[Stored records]

____________

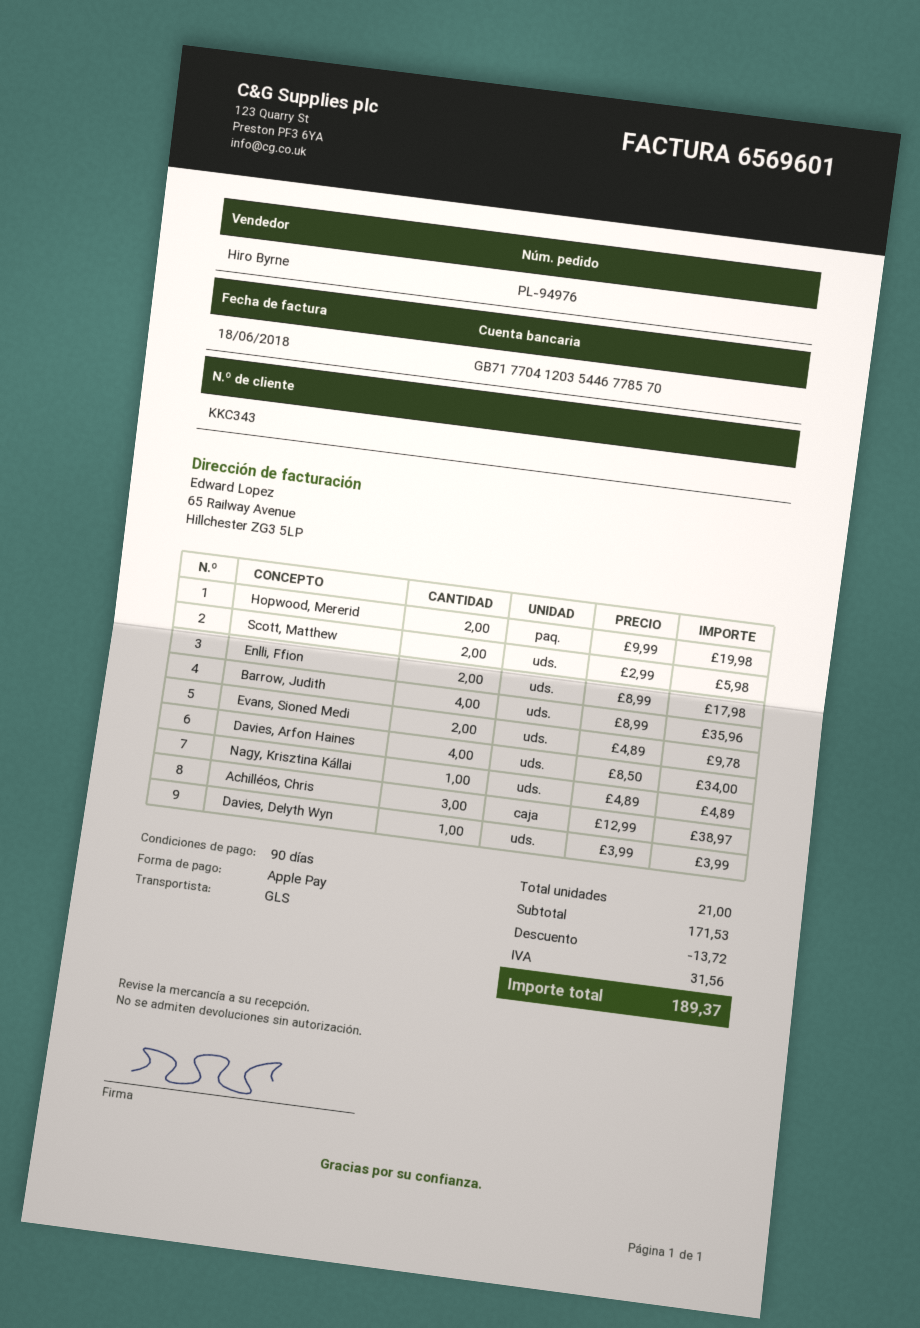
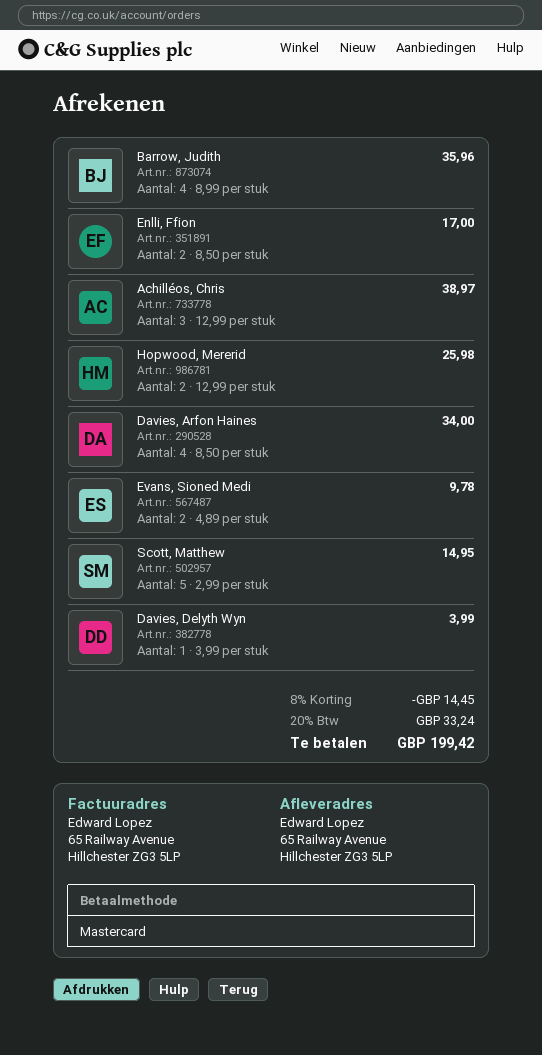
payment method: Apple Pay -> Mastercard
Hopwood, Mererid: 2 x 9.99 = 19.98 -> 2 x 12.99 = 25.98
Scott, Matthew: 2 x 2.99 = 5.98 -> 5 x 2.99 = 14.95
Enlli, Ffion: 2 x 8.99 = 17.98 -> 2 x 8.50 = 17.00
Nagy, Krisztina Kállai: 1 x 4.89 = 4.89 -> none
discount: 13.72 -> 14.45
tax: 31.56 -> 33.24
total: 189.37 -> 199.42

____________

■ Your task: Omit every picture while printing the data word for word.

■ Solved exercise:
payment method: Apple Pay -> Mastercard
Hopwood, Mererid: 2 x 9.99 = 19.98 -> 2 x 12.99 = 25.98
Scott, Matthew: 2 x 2.99 = 5.98 -> 5 x 2.99 = 14.95
Enlli, Ffion: 2 x 8.99 = 17.98 -> 2 x 8.50 = 17.00
Nagy, Krisztina Kállai: 1 x 4.89 = 4.89 -> none
discount: 13.72 -> 14.45
tax: 31.56 -> 33.24
total: 189.37 -> 199.42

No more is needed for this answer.